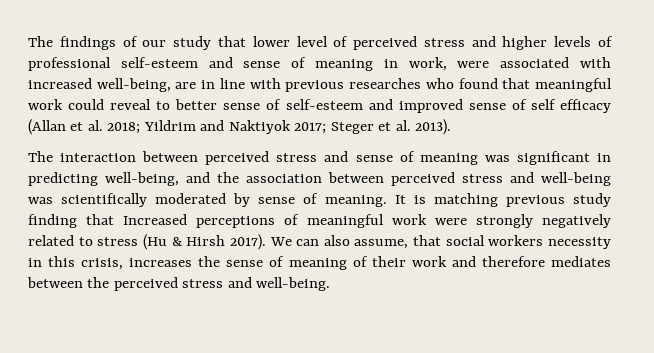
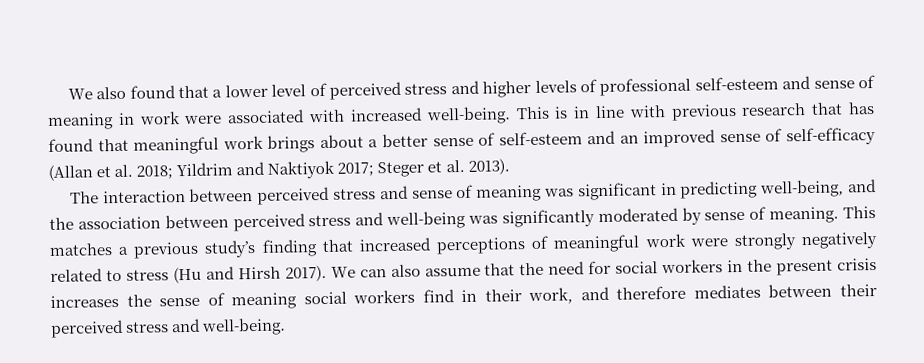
- The findings of our study that lower level of perceived stress and higher levels of professional self-esteem and sense of meaning in work, were associated with increased well-being, are in line with previous researches who found that meaningful work could reveal to better sense of self-esteem and improved sense of self efficacy (Allan et al. 2018; Yildrim and Naktiyok 2017; Steger et al. 2013).
+ We also found that a lower level of perceived stress and higher levels of professional self-esteem and sense of meaning in work were associated with increased well-being. This is in line with previous research that has found that meaningful work brings about a better sense of self-esteem and an improved sense of self-efficacy (Allan et al. 2018; Yildrim and Naktiyok 2017; Steger et al. 2013).
- The interaction between perceived stress and sense of meaning was significant in predicting well-being, and the association between perceived stress and well-being was scientifically moderated by sense of meaning.
+ The interaction between perceived stress and sense of meaning was significant in predicting well-being, and the association between perceived stress and well-being was significantly moderated by sense of meaning.
- It is matching previous study finding that Increased perceptions of meaningful work were strongly negatively related to stress (Hu & Hirsh 2017).
+ This matches a previous study’s finding that increased perceptions of meaningful work were strongly negatively related to stress (Hu and Hirsh 2017).
- We can also assume, that social workers necessity in this crisis, increases the sense of meaning of their work and therefore mediates between the perceived stress and well-being.
+ We can also assume that the need for social workers in the present crisis increases the sense of meaning social workers find in their work, and therefore mediates between their perceived stress and well-being.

§ §

**Action item:** Reproduce each line of the material in which the string "therefore" occurs.

**Answer:**
- We can also assume, that social workers necessity in this crisis, increases the sense of meaning of their work and therefore mediates between the perceived stress and well-being.
+ We can also assume that the need for social workers in the present crisis increases the sense of meaning social workers find in their work, and therefore mediates between their perceived stress and well-being.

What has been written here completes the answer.